Recent accounting and analyst scandals had contributed to sharp declines in the equity markets, hurting new sales and hurting revenues as fund net asset values declined.

Investors have reacted negatively to corporate accounting and other scandals, and the effect of these scandals on the equity markets has been dramatic.

The S&P 500 fell by 200 points–over 20%–in the month after WorldCom announced it was restating its earnings. Stock funds had $18 billion in outflows in June alone–the third largest monthly outflow in history.

For variable annuities, net inflows in 2001 were down 32% from 2000 levels.

In response to these concerns, Congress passed the Act overwhelmingly with votes of 99-0 in the Senate and 423-3 in the House, and the President signed it into law on July 30.

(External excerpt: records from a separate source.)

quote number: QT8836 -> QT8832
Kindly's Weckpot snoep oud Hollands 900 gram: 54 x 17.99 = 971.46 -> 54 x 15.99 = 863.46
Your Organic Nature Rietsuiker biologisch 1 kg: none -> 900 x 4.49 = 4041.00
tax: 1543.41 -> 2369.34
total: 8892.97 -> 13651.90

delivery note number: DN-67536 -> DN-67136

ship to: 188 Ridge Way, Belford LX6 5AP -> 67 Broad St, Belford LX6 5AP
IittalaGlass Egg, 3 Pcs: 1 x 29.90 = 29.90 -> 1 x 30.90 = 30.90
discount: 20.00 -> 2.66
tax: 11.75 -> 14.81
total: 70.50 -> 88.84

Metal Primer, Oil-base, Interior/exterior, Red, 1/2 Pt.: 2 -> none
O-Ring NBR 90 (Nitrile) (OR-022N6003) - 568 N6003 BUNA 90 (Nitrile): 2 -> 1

Among the Acts major provisions is the creation of the Public Company Accounting Oversight Board to regulate the accounting profession. A private, non-profit corporate entity, the Board will be comprised of five members appointed by the Securities and Exchange Commission for five-year terms, two members of which shall be certified public accountants.

This Board shall:

Adopt auditing standards;

Adopt independence standards;

Inspect auditing firms;

Conduct disciplinary proceedings against public accounting firms and their personnel, who could face revocation of their license and fines up to $15 million;

Require public accounting firms to register with the Board; and

Be funded by fees on public companies based on their market capitalizations.

The Act prohibits accounting firms from providing certain non-audit services contemporaneously with an audit of any public company.

Prohibited services include: bookkeeping, financial information systems design, appraisals, and management functions, as well as legal and expert services unrelated to the audit.

Other non-audit services can be provided only if approved by the audit committee of a companys board of directors. Auditors will have to be engaged by audit committees composed entirely of independent directors.

Recent controversies have suggested that securities analysts face compromising influences from investment banking clients of their firms. In response, Sarbanes-Oxley directs the SEC to require that securities firms create a firewall between research and investment banking personnel. Investment banking employees who retaliate against analysts who issue unfavorable reports would face penalties.

Analysts will also be required to disclose financial interests that they or their firms have in the securities they evaluate.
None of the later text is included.